Introduction, Problem Statement, and Context


String-matching is a very important subject in the wider domain of text processing. String-
matching algorithms are basic components used in implementations of practical softwares
existing under most operating systems. String-matching consists of finding one or more
occurrences of a pattern in a body of text. All the algorithms in this work locates all occurrences
of the pattern in the text body aided by GPU acceleration. The algorithms developed were
tested for patterns whose length are shorter and greater than the alphabet. The pattern is
denoted by x=[0..m-1] and m denotes its length, the text is denoted by y=[0..n-1] where n
denotes its length; the alphabet of the text and pattern refers to all symbols used to represent
strings (e.g. the alphabet of a binary string is ∑={0,1}) and is denoted by ∑ with the size equal to
∂ (e.g. the size of the alphabet for binary strings is ∂=2).
The author is aware the wide applicability of string matching algorithms ranging from text
editors, the popular Unix tool grep, virus scanning technology, locating DNA sequences. The
author believes that the techniques devised here can be leveraged by current mid-range
workstations as they normally come equipped with CUDA/OpenCL enabled graphics cards.
Core Method
The methods applied to the development includes the following

1) Find ways to parallelize the sequential code

2) Minimize data transfer between the host and device

3) Global memory should be coalesced as much as possible

4) Avoid branch divergence within a CUDA warp

The work here for all algorithms revolves around getting a CUDA thread to execute the scanning
and locating a match; if it does find a match the CUDA thread will update a data structure
revealing the position where the pattern was found. The data structures needed by the CUDA
threads will be provided by the CUDA kernel.

Algorithms, Implementations, and Evaluations


Brute-force
The sequential form consists of a function, BF (acronym for BruteForce) where it attempts to
match the pattern to the text by scanning the text from left to right. In the sequential code, a
single thread is conducting the search and when it finds a match the algorithm will output to
console the position it was found.

In the CUDA version, N threads could be conducting the same search. Each of the N threads
attempts to scan for a match of the text, in parallel, and when it discovers a match a data
structure for storing the found indices will be updated.

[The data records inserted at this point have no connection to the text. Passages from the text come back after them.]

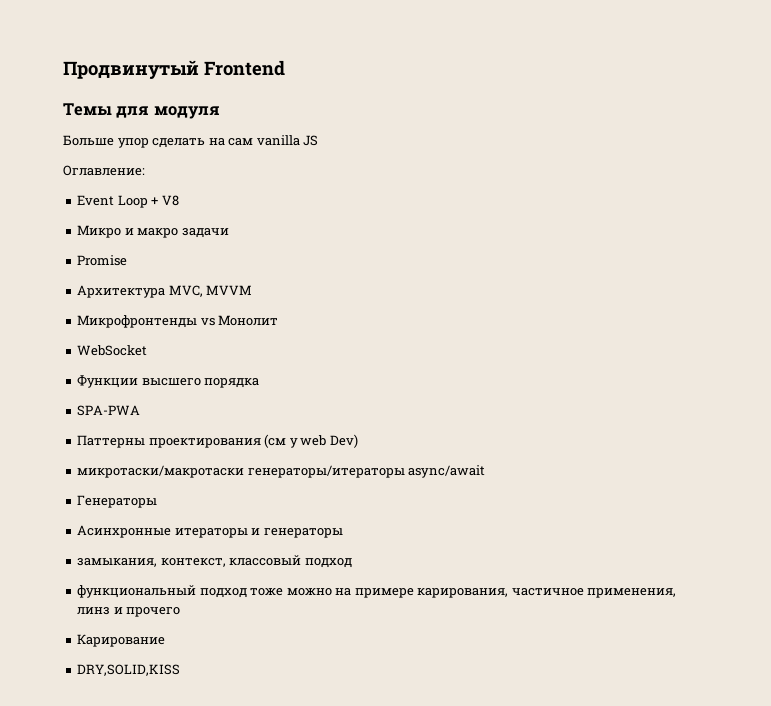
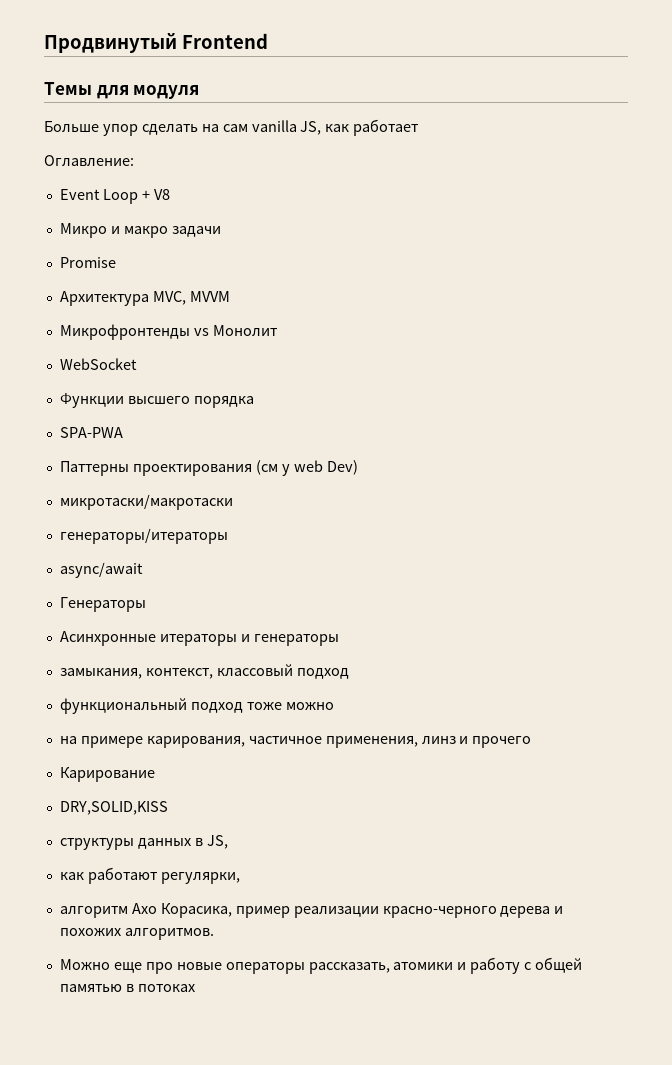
[303,135,319,146] JS -> [300,119,420,136] JS, как работает
(245, 471) none -> (233, 502) //
(405, 471) none -> (228, 536) //
(332, 592) none -> (334, 706) //
(181, 670) none -> [59,835,228,850] [59,867,240,884] [59,903,564,918] [59,928,214,940] [59,957,583,974] [59,984,195,992] // структуры данных в JS, // как работают регулярки, // алгоритм Ахо Корасика, пример реализации красно-черного дерева и похожих алгоритмов. // Можно еще про новые операторы рассказать, атомики и работу с общей памятью в потоках

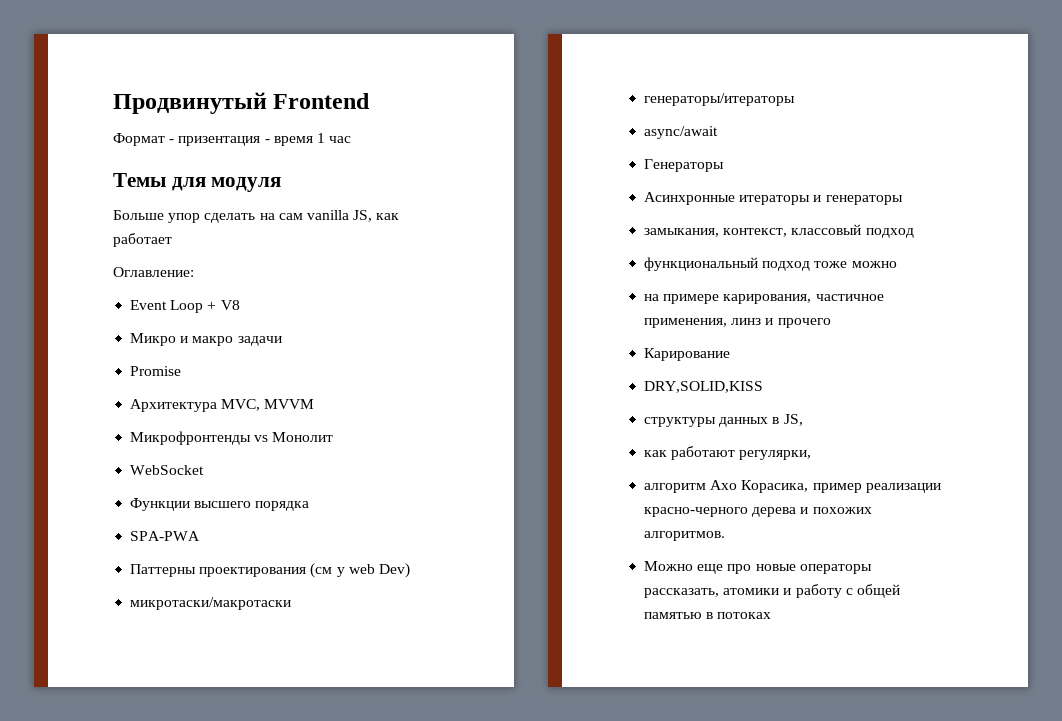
(268, 41) none -> [113,133,352,146] // Формат - призентация - время 1 час

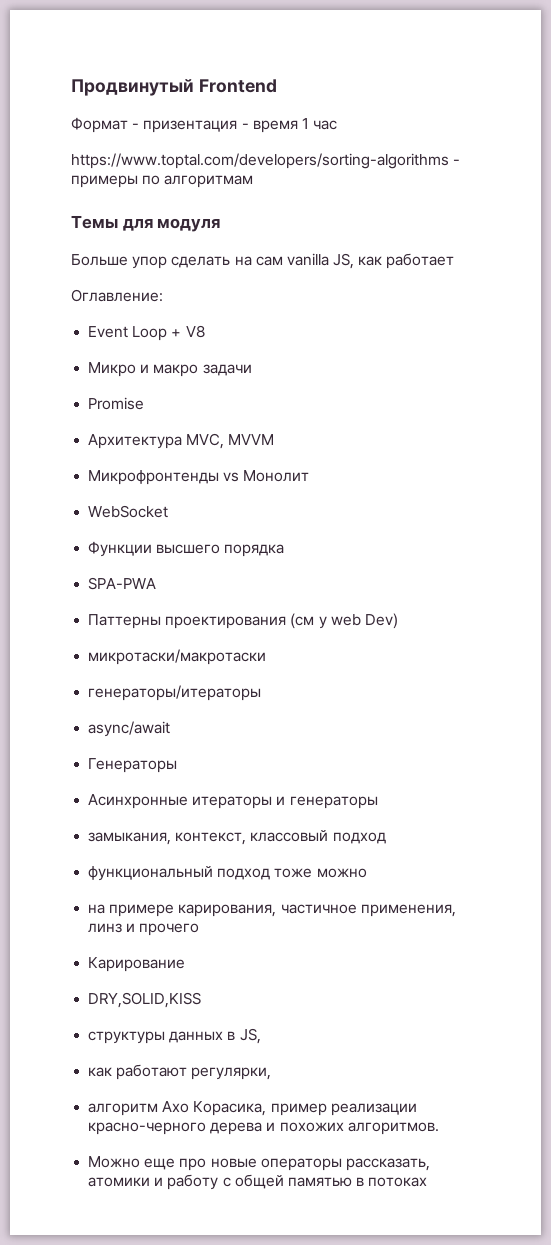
(352, 139) none -> [71,153,461,169] [71,175,254,188] // https://www.toptal.com/developers/sorting-algorithms - примеры по алгоритмам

The source codes for the sequential and parallelized(CUDA) code is shown below for illustration
purposes.

Illustration 1: Sequential Brute Force

Each CUDA thread can potentially and possibly read each character and obtain a match, in the
event that the pattern follows one another in the string; hence this translates to (N*m) bytes of
data being read. Each CUDA thread potentially writes at most n/m times (assuming the pattern
follows one after another other) but in general, the text and pattern could be absolutely random.

Illustration 2: CUDA Brute Force

Quicksearch
The sequential QuickSearch is a variant of the popular Boyer-Moore Algorithm where it does not
suffer from the problem of sub-optimal performance when it comes to matching patterns that
inherit from small alphabets like DNA.

In the classic QuickSearch, the inventor of the algorithm dropped the “good suffix shift” aka
“matching shift” computation in favour of the “bad-character shift” aka “occurrence shift”
computation. This algorithms precomputes the “bad-character shift” for the pattern before using
the results of the previous computation to aid in its search for pattern in the text body.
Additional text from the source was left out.